La reprise de la croissance des prêts accordés au secteur privé observée depuis le début de 2014 se poursuit. Le rythme annuel de variation des prêts aux sociétés non financières s’est accru pour atteindre 2,5 % en septembre 2017, contre 2,4 % en août, tandis que le taux de croissance annuel des prêts aux ménages est resté stable, à 2,7 %. L’enquête sur la distribution du crédit bancaire dans la zone euro au troisième trimestre 2017 montre une prolongation de la hausse de la demande nette de prêts pour toutes les catégories de prêts. Les critères d’octroi de crédits aux ménages se sont encore assouplis et sont restés globalement inchangés pour les entreprises. Les conditions générales des banques pour de nouveaux prêts dans toutes les catégories se sont encore relâchées.

Les effets des mesures de politique monétaire en place depuis juin 2014 continuent d’améliorer sensiblement les conditions d’emprunt des entreprises et des ménages, l’accès au financement ‒ en particulier pour les petites et moyennes entreprises ‒ et les flux de crédits dans la zone euro.

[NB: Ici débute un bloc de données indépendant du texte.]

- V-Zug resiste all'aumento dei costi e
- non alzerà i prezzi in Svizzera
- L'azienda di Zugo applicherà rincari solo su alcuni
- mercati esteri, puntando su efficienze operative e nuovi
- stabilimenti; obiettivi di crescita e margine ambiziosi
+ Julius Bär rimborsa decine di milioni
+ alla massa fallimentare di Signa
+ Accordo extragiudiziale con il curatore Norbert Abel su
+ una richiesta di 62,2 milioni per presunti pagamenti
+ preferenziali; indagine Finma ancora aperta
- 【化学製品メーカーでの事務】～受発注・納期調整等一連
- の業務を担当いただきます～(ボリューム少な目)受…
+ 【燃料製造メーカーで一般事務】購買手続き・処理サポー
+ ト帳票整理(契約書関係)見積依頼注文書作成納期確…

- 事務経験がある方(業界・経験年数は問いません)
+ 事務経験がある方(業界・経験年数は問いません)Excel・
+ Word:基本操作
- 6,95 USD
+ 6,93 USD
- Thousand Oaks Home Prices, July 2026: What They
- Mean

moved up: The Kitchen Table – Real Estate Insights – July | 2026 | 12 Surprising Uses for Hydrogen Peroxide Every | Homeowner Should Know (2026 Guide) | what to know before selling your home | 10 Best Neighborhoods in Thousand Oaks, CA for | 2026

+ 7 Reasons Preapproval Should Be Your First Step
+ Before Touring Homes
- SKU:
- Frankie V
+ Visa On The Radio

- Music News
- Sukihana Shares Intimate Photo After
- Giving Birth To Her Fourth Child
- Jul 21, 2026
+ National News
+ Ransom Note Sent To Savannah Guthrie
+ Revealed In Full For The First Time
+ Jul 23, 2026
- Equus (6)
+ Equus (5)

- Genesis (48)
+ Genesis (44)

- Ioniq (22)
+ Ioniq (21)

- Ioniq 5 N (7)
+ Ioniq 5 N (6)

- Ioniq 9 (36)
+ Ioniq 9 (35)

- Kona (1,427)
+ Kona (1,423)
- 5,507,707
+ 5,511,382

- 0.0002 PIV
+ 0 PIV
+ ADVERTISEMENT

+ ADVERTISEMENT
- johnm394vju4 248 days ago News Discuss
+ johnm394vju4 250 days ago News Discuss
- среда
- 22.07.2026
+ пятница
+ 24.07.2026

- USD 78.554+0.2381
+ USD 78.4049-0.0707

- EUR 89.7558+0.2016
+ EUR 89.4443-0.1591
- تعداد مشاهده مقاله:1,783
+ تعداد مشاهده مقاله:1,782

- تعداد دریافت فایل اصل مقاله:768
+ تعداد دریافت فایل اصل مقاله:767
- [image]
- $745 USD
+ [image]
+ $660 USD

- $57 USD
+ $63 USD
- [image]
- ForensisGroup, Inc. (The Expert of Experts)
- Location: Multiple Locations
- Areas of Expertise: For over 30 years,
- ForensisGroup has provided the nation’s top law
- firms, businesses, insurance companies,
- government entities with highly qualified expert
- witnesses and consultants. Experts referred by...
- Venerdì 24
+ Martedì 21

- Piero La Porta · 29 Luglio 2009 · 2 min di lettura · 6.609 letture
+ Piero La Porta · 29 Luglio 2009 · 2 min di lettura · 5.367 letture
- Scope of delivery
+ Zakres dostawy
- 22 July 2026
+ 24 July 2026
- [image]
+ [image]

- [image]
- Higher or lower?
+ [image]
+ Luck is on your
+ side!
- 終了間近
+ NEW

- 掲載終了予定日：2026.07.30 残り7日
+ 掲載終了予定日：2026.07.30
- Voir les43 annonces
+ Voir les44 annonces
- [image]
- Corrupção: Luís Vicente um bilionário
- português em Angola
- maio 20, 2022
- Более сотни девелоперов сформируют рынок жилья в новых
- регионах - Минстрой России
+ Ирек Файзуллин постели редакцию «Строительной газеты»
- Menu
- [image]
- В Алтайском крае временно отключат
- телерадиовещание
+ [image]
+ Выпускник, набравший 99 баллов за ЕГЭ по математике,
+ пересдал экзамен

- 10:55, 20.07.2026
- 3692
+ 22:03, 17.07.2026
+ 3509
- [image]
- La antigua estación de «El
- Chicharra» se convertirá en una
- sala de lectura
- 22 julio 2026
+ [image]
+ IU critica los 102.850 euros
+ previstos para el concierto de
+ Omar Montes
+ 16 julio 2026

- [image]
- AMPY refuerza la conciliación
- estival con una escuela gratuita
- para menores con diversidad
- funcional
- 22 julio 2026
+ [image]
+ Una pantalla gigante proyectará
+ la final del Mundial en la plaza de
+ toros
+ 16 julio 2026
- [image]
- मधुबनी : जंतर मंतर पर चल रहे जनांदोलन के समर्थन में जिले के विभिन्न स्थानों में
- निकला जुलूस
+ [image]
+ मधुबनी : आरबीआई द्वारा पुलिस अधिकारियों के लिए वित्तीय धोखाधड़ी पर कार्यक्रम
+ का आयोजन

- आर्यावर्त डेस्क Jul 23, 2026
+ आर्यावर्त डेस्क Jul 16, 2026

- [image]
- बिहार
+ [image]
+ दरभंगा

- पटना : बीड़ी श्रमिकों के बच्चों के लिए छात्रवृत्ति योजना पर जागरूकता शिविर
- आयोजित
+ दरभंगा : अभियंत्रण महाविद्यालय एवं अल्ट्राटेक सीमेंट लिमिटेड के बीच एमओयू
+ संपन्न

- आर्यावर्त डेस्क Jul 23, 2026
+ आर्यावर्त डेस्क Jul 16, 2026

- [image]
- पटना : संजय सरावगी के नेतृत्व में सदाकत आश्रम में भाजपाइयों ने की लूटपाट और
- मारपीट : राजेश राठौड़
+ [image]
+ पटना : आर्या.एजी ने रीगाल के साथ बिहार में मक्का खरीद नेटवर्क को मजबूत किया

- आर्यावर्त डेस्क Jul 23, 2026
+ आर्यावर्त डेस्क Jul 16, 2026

En résumé, un recoupement des résultats de l’analyse économique avec les signaux provenant de l’analyse monétaire a confirmé la nécessité de recalibrer nos instruments de politique monétaire pour maintenir le degré de soutien monétaire nécessaire en vue de ramener durablement les taux d’inflation vers des niveaux inférieurs à, mais proches de 2 %.

Afin que nos mesures de politique monétaire puissent faire sentir pleinement leurs effets bénéfiques, d’autres pans de la politique économique doivent apporter une contribution décisive au renforcement du potentiel de croissance à plus long terme et à la réduction des vulnérabilités. La mise en œuvre de réformes structurelles doit être nettement accélérée dans tous les pays de la zone euro pour accroître sa capacité de résistance, y réduire le chômage structurel et raffermir son potentiel de croissance et sa productivité. En ce qui concerne les politiques budgétaires, tous les pays bénéficieraient d’une intensification de leurs efforts visant à une composition des finances publiques plus propice à la croissance. L’application intégrale, de façon transparente et systématique, du Pacte de stabilité et de croissance et de la procédure concernant les déséquilibres macroéconomiques, dans le temps et à travers les pays, reste essentielle pour augmenter la capacité de résistance de l’économie de la zone euro. Le renforcement de l’Union économique et monétaire demeure une priorité. Le Conseil des gouverneurs accueille favorablement les discussions en cours sur l’amélioration de l’architecture institutionnelle de l’Union économique et monétaire.

Nous sommes à présent à votre disposition pour répondre à vos questions.

Veuillez consulter la version anglaise pour les termes exacts approuvés par le Conseil des gouverneurs.